Valley Wide Signs & Graphics in Allentown, Pa., owned by Steve Gingras, used MACtac’s RoughRap WW100 for this interesting phone booth graphic on a cinder block wall.
“Generally, this type of vinyl has a tackier adhesive, which usually makes the product less stable and more prone to shrinkage,” Daize explains. “Most wall wrap media is installed with a foam roller after heat is applied to the vinyl.”
Before applying the rough surface-ready vinyl, you should take special care to prepare the surface. Sometimes, Daize says, a sealer or paint may be needed if the exterior is susceptible to dampness or has a loose surface, but usually, you can simply brush the surface to remove loose debris and then apply the vinyl.
In some cases, the surface is first power washed before the rough surface-ready vinyl is applied, which ensures there is no debris, Metnick says. However, if you choose to go this route, be sure to let the surface completely dry.

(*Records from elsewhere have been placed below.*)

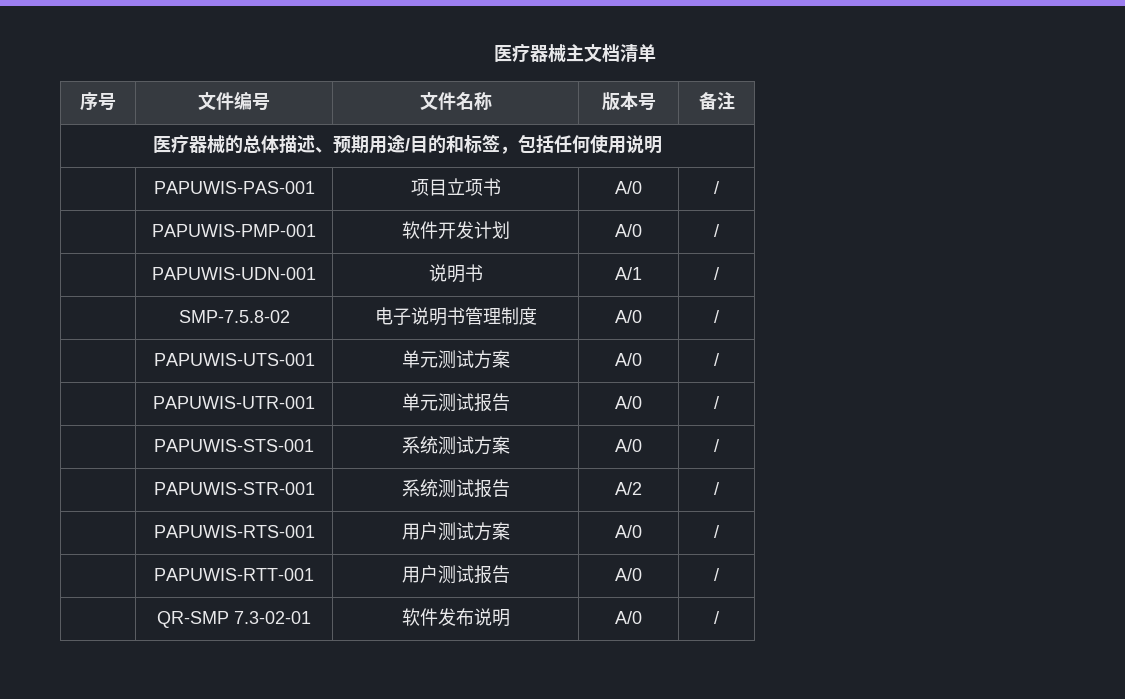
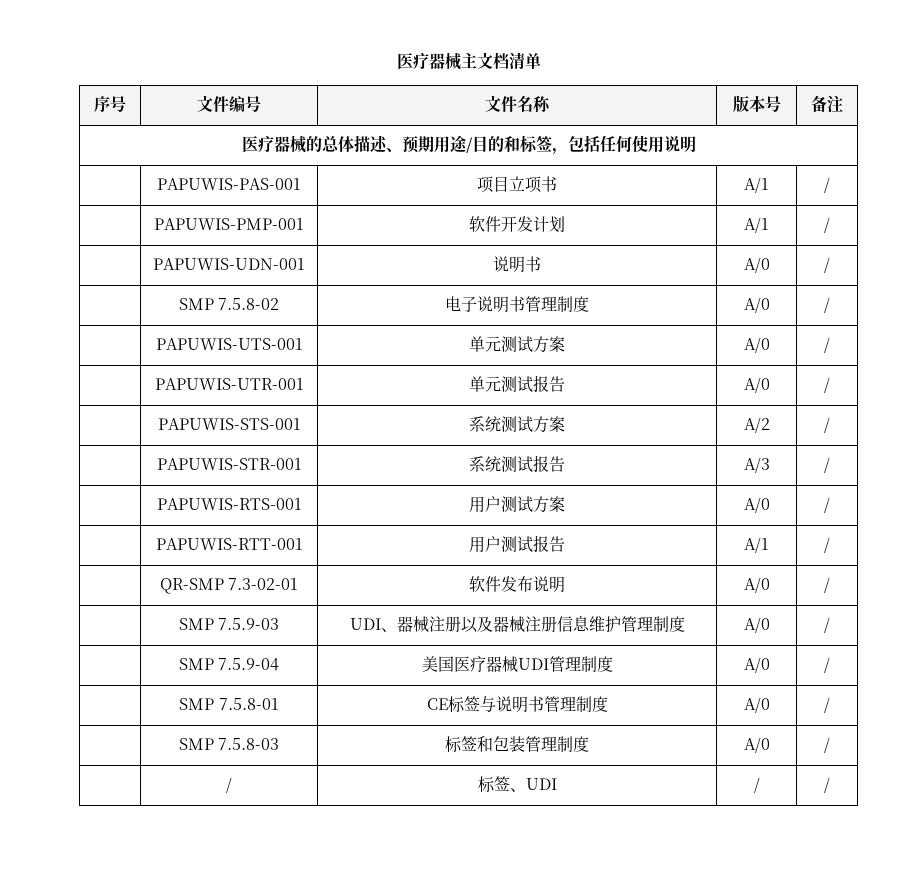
- | PAPUWIS-PAS-001 | 项目立项书 | A/0 | /
+ | PAPUWIS-PAS-001 | 项目立项书 | A/1 | /
- | PAPUWIS-PMP-001 | 软件开发计划 | A/0 | /
+ | PAPUWIS-PMP-001 | 软件开发计划 | A/1 | /
- | PAPUWIS-UDN-001 | 说明书 | A/1 | /
- | SMP-7.5.8-02 | 电子说明书管理制度 | A/0 | /
+ | PAPUWIS-UDN-001 | 说明书 | A/0 | /
+ | SMP 7.5.8-02 | 电子说明书管理制度 | A/0 | /
- | PAPUWIS-STS-001 | 系统测试方案 | A/0 | /
+ | PAPUWIS-STS-001 | 系统测试方案 | A/2 | /
- | PAPUWIS-STR-001 | 系统测试报告 | A/2 | /
+ | PAPUWIS-STR-001 | 系统测试报告 | A/3 | /
- | PAPUWIS-RTT-001 | 用户测试报告 | A/0 | /
+ | PAPUWIS-RTT-001 | 用户测试报告 | A/1 | /
+ | SMP 7.5.9-03 | UDI、器械注册以及器械注册信息维护管理制度 | A/0 | /
+ | SMP 7.5.9-04 | 美国医疗器械UDI管理制度 | A/0 | /
+ | SMP 7.5.8-01 | CE标签与说明书管理制度 | A/0 | /
+ | SMP 7.5.8-03 | 标签和包装管理制度 | A/0 | /
+ | / | 标签、UDI | / | /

“You don’t want moisture trapped underneath it, trying to dry out,” Metnick says. “It will build the bond better with a completely dry surface.”
Like with any wrap, before applying vinyl for hard-to-stick surfaces be sure the surface is free of debris and completely dry. Photo courtesy of Avery Dennison.
Depending on the brand of rough surface-ready vinyl, heat may be needed for application, as different manufacturers have varying recommendations. But the brand isn’t the only consideration. The type of weather can also be a reason to use heat, Roba notes, and for the adhesive to take in cold temperatures on porous surfaces, a warmed up vinyl is usually necessary. When applying the heat, Yard offers some advice: “The main challenge is applying enough heat and pressure consistently across the graphic. MACtac recommends that installers use a heat gun or torch to heat the vinyl to about 800 degrees Fahrenheit, and immediately press the vinyl into the texture with a foam roller or similar device.”
As the rough surface-ready vinyl continues to develop, you can expect more creative applications to come. Just like vehicle wraps have expanded to other applications, Metnick expects to see more creativity from rough surface-ready vinyl.
“With the development of vinyls for multi-textured surfaces, building graphics are becoming more popular. Once relegated to windows and other smooth surfaces, now graphics companies can help their customers advertise on a grander scale in a wider range of venues.”
EnviroScape Mural Plus! is the newest product from conVerd Presented by Neschen. It is an FSC-certified media that incorporates 10 percent post-consumer waste.
Most major vinyl manufacturers have a rough surface-ready product, and some have multiple products for more specialized applications. Be sure to ask your distributor or manufacturer’s representative about which vinyl will work best for you.